Zu Beginn der Sitzung dankte man dem Vorsitzenden dafür, dass am Dienstag keine Abstimmungen über Verordnungen oder Richtlinien durchgeführt wurden und an diesem Tag deshalb auch kein Schaden für Europa angerichtet wurde. Das hinderte die Anti-EU-Fundamentalisten jedoch nicht daran, direkt danach für die anlasslose, behördliche Speicherung von 42 hochsensiblen Datenfeldern mit personenbezogenen Daten aller Flugbewegungen in Europa zu stimmen.
Stereotypes Muster
Von der Öffentlichkeit weitgehend unbemerkt blieb eine weitere Datenbank, die am Dienstag eröffnet wurde. Obwohl nicht Mitglied des Schengenraums und somit auch kein Lieferant von Daten erhielten Großbritanniens Behörden Zugang zum Schengen-Datenbanksystem (SIS II), das etwa 250.000 polizeilich Gesuchte oder Abgängige enthält, dazu 40 Millionen Ausweisdaten und fünf Millionen Fahrzeuge.

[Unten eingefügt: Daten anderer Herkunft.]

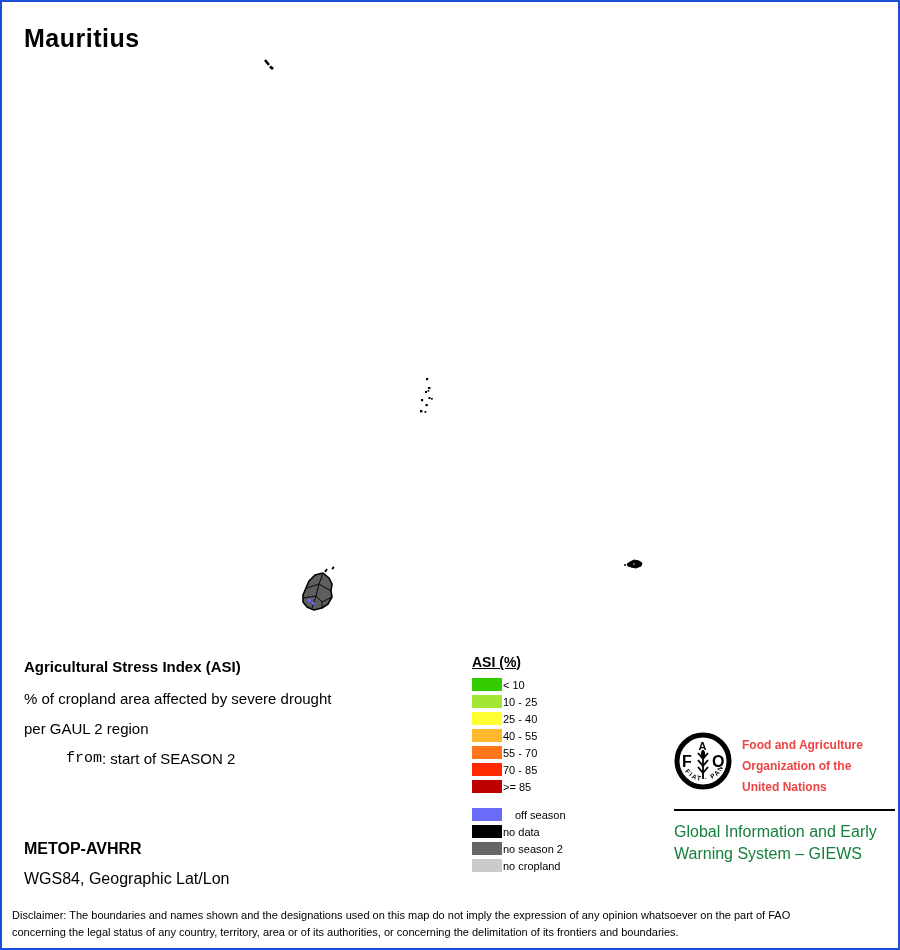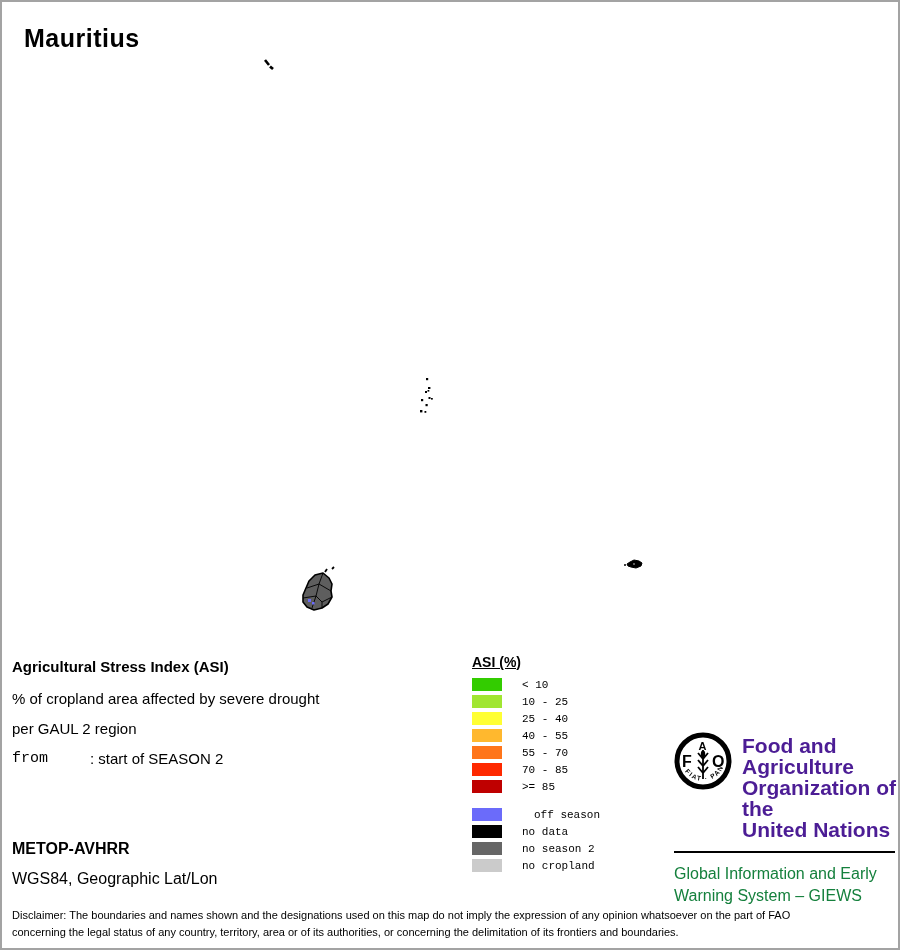"Mauritius" .canvas { border: 2px solid #a3a3a3 -> 2px solid #1d4ed8 }
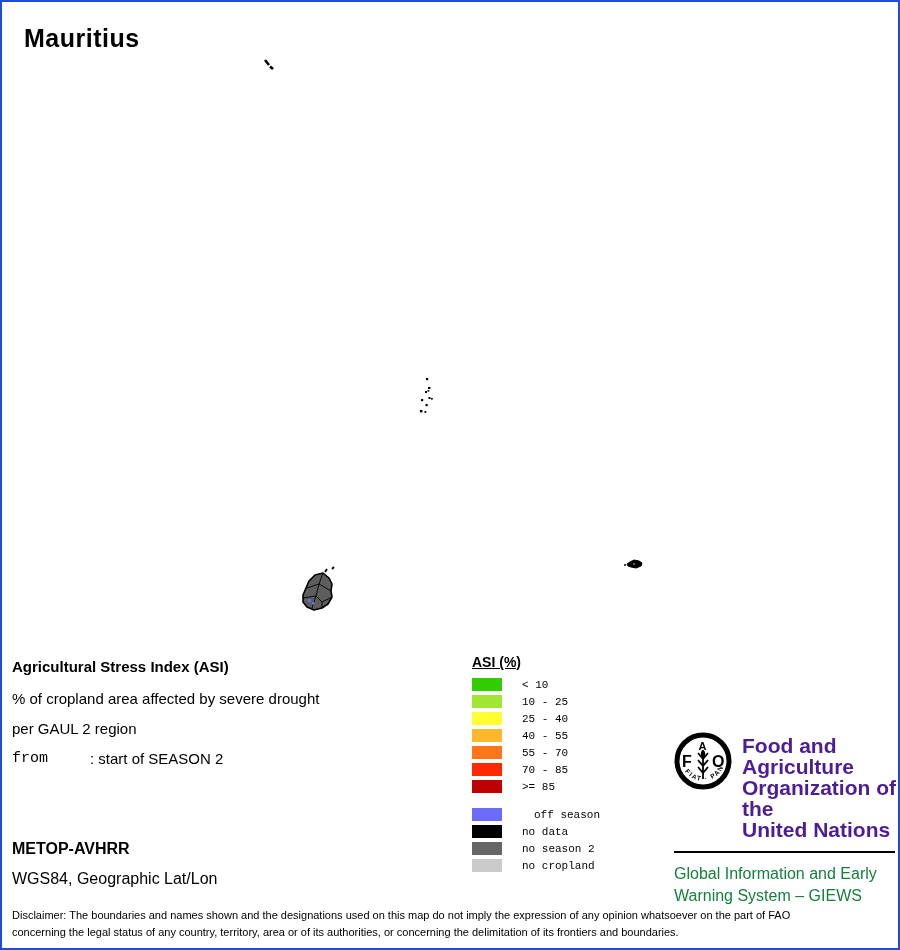"Agricultural Stress Index (ASI)" .info-block { left: 10px -> 22px; text-align: none -> right }
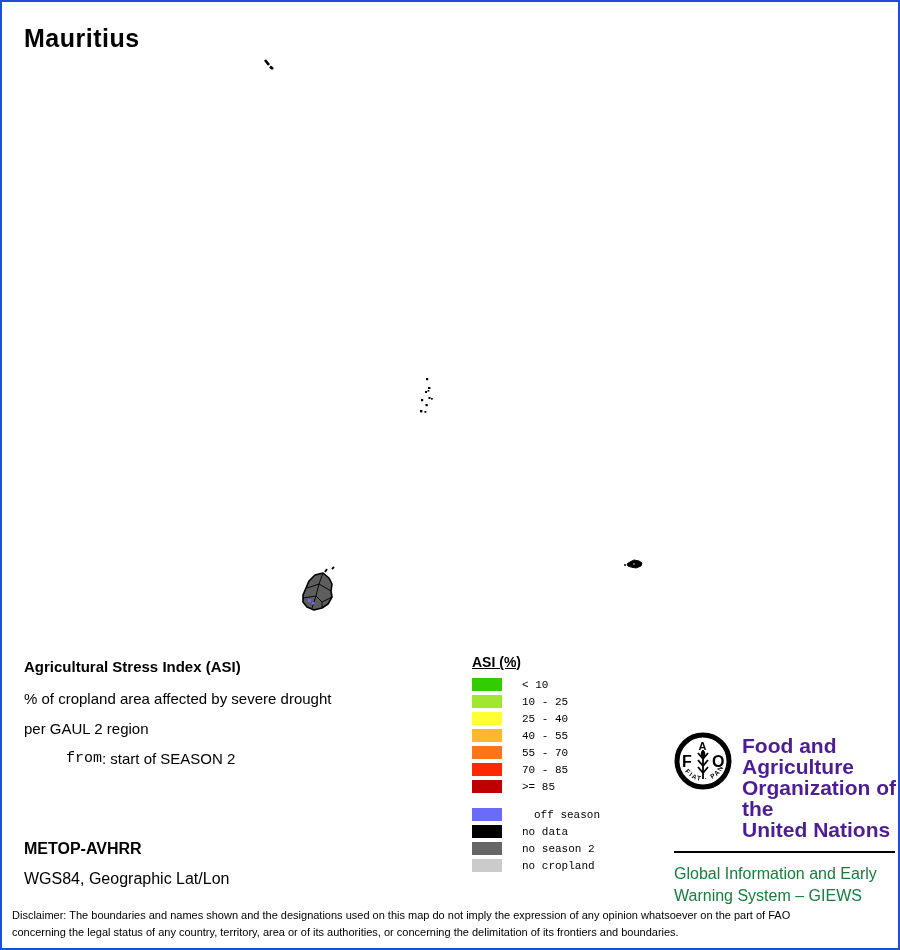"< 10" .legend-label { font-family: Liberation Mono, monospace -> none; margin-left: 20px -> 1px }
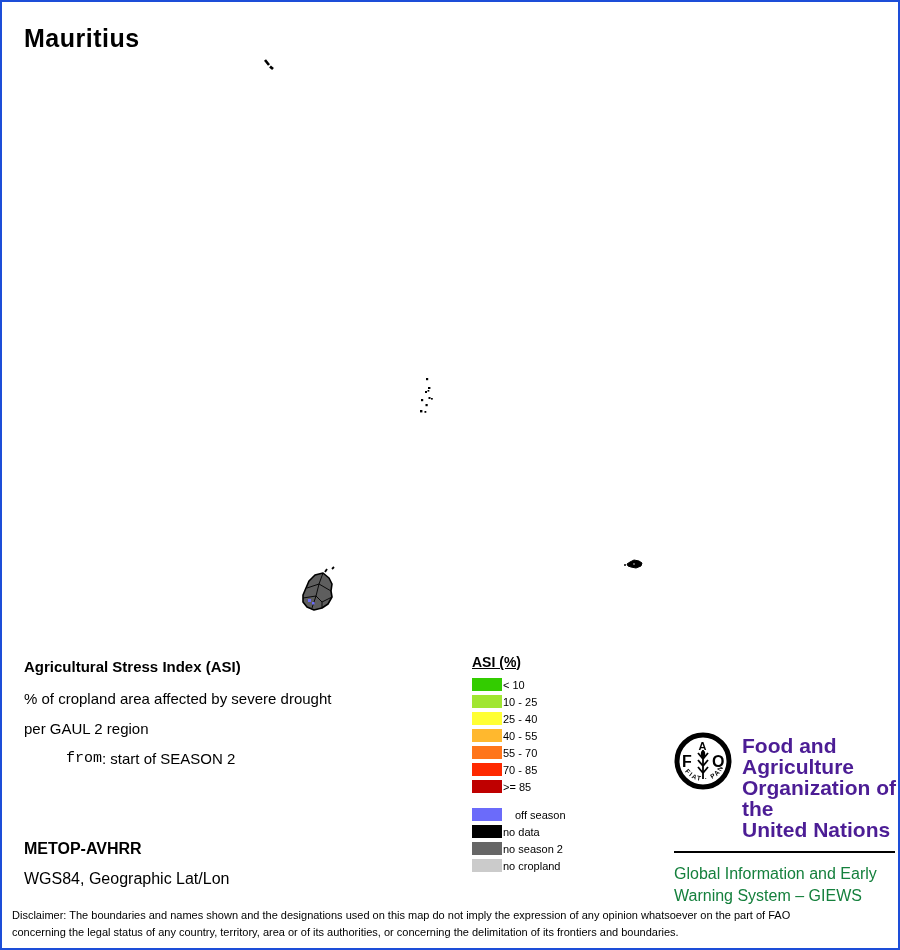"Food and Agriculture" .fao-name { color: #4c1d95 -> #ef4444; font-size: 21px -> 12px }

Nicht erst seit der Vorratsdatenspeicherung anno 2006 zeigt sich hier dasselbe stereotype Muster. Behörden verlangen Zugang zu einer großen Datenbank, dann folgt eine politische Diskussion bis zum nächsten Terroranschlag. Meist schon direkt danach stellt sich heraus, dass die Täter den Behörden längst bekannt, einschlägig verurteilt oder unter Beobachtung waren. Danach beginnt nicht etwa ein behördliches Köpferollen, vielmehr beschließt die Politik, dass eine weitere riesige Datenbank für den behördlichen Zugang erstellt werden müsse.